_Assignment_
Among these records, which lines include "none"? Copy them out.

_Extracted data_
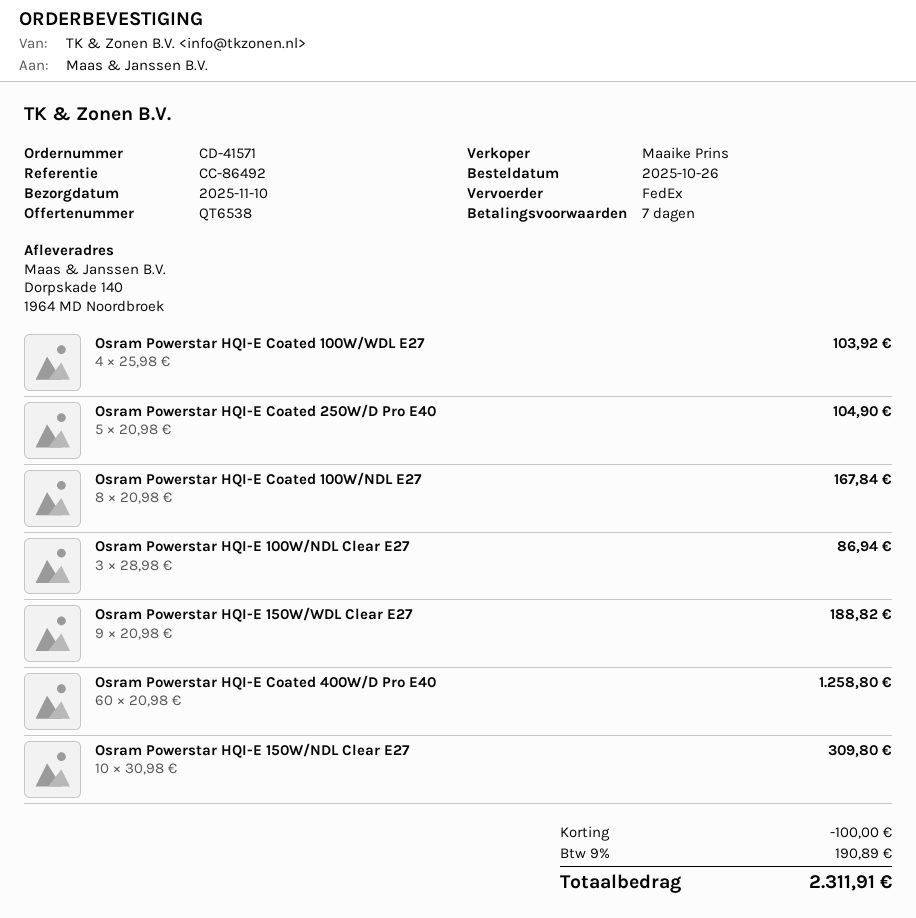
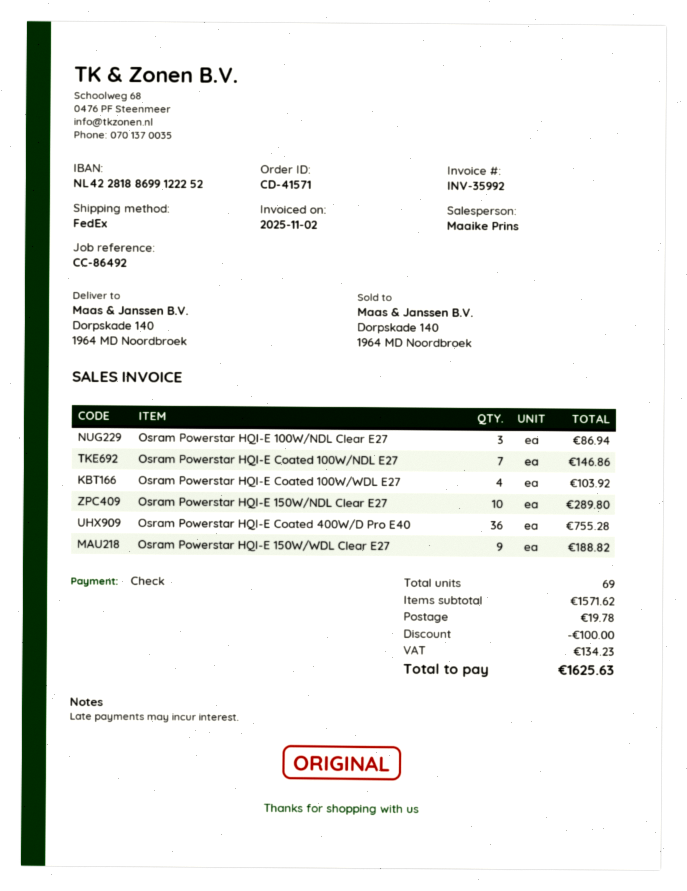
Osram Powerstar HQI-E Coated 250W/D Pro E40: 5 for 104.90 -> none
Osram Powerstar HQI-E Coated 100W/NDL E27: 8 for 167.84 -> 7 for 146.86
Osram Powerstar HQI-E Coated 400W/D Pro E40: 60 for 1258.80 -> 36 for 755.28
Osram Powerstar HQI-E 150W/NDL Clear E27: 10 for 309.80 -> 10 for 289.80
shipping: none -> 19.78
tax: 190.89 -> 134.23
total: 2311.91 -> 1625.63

_Solution for this exercise_
Osram Powerstar HQI-E Coated 250W/D Pro E40: 5 for 104.90 -> none
shipping: none -> 19.78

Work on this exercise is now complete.